Journal (Eugène Delacroix)/10 novembre 1853

Texte établi par Paul Flat, René PiotPlon (tome 2p. 266-268).

Jeudi 10 novembre. — Voici un savant américain (Moniteur de ce jour) qui, à la suite de sondages entrepris et exécutés dans plusieurs points de la mer, établit que la lune n’influe nullement sur les marées, comme les savants de toutes les écoles se sont accordés pour le croire. Quel scandale ! Je les vois d’ici lever les épaules avec un souverain mépris pour la théorie de ce faux frère, qui vient les déranger dans les assertions et ébranler la foi dans les anciens. Selon l’Américain, le fond de la mer est rempli d’inégalités comme la surface de la terre, ce qui ne surprendra personne apparemment ; mais il ajoute que les volcans sous-marins creusent çà et là de temps en temps d’épouvantables cavernes qui attirent et qui rejettent les eaux, et sont cause des marées. Je ne suis ni pour ni contre la lune, mais la théorie nouvelle me semble bien hasardée. Comment s’expliquer la régularité des marées avec ces cavernes qui sont creusées par des accidents irréguliers, comme sont les explosions de volcans ? Je suis néanmoins bien aise qu’il vienne de temps en temps quelque homme assez hardi pour rompre en visière à ces docteurs si sûrs de doctrines qu’ils n’ont pas inventées, en étant incapables, et qui jurent, les yeux fermés, sur la parole de leur maître.
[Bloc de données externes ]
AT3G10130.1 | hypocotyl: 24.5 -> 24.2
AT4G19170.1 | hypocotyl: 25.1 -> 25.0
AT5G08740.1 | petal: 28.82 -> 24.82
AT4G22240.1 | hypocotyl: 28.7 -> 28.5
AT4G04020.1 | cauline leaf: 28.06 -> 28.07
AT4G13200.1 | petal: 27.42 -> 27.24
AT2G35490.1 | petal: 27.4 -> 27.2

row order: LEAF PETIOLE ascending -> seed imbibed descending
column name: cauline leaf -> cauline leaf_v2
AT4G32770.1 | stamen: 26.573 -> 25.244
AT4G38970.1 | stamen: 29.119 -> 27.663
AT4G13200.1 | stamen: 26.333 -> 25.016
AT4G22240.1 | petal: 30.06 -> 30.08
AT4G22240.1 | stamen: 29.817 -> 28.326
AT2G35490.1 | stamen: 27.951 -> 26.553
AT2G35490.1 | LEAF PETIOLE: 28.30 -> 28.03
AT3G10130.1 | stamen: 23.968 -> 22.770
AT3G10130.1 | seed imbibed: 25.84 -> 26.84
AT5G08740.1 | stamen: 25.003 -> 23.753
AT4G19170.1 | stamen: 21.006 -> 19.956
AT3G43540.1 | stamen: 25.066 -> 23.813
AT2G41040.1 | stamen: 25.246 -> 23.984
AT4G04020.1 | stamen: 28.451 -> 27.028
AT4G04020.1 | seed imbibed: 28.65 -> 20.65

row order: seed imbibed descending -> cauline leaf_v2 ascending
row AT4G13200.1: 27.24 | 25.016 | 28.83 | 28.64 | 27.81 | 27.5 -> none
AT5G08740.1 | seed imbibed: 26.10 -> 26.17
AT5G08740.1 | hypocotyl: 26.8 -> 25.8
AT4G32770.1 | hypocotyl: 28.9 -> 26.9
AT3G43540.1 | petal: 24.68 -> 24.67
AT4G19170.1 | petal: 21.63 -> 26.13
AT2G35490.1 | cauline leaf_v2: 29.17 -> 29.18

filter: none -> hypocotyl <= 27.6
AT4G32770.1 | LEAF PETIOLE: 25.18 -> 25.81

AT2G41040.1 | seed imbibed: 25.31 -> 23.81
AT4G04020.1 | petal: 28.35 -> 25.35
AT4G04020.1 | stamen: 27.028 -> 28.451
Il y avait dans le même journal, hier ou avant-hier, une autre bourde bien plus forte à propos de la corruption que doivent engendrer dans les eaux de la mer les cadavres qui y ont trouvé leur tombeau depuis des siècles. Il prétend, si je ne me trompe, que toute cette corruption est partout, que la terre n’est qu’un véritable charnier où les fleurs elles-mêmes naissent de la corruption ; il oublie aussi que, même en lui accordant que la mer, les eaux enfin n’absorbent ou ne transforment point suffisamment les matières corrompues, tous ces corps n’y restent pas plus à l’état de cadavres que la viande chez les bouchers, ou un animal mort dans un bois. La mer est peuplée d’espèces assez voraces et assez nombreuses pour faire disparaître promptement la dépouille des pauvres diables qui laissent leur vie dans les flots. Il explique par la même cause la phosphorescence des eaux de la mer : « On sait, dit-il, que le phosphore est engendré par la corruption. » Il sait cela… et il ne voit pas avec ses petites lunettes d’autre moyen pour la nature de produire cet effet… Nous concluons toujours d’après ce que nous savons, et nous savons fort peu… Et qui lui dit que c’est le phosphore qui produit ces clartés singulières qu’on remarque autour des bateaux et des rames en mouvement ? De ce que le phosphore a une lumière sans chaleur, ce qui est aussi le propre de ces effets sur les flots, quand ils sont troublés dans de certaines conditions, mon savant et tous les savants ont décidé que le phosphore seul pouvait produire un semblable effet. C’est comme s’ils disaient : Les savants se coudoient dans l’antichambre, etc.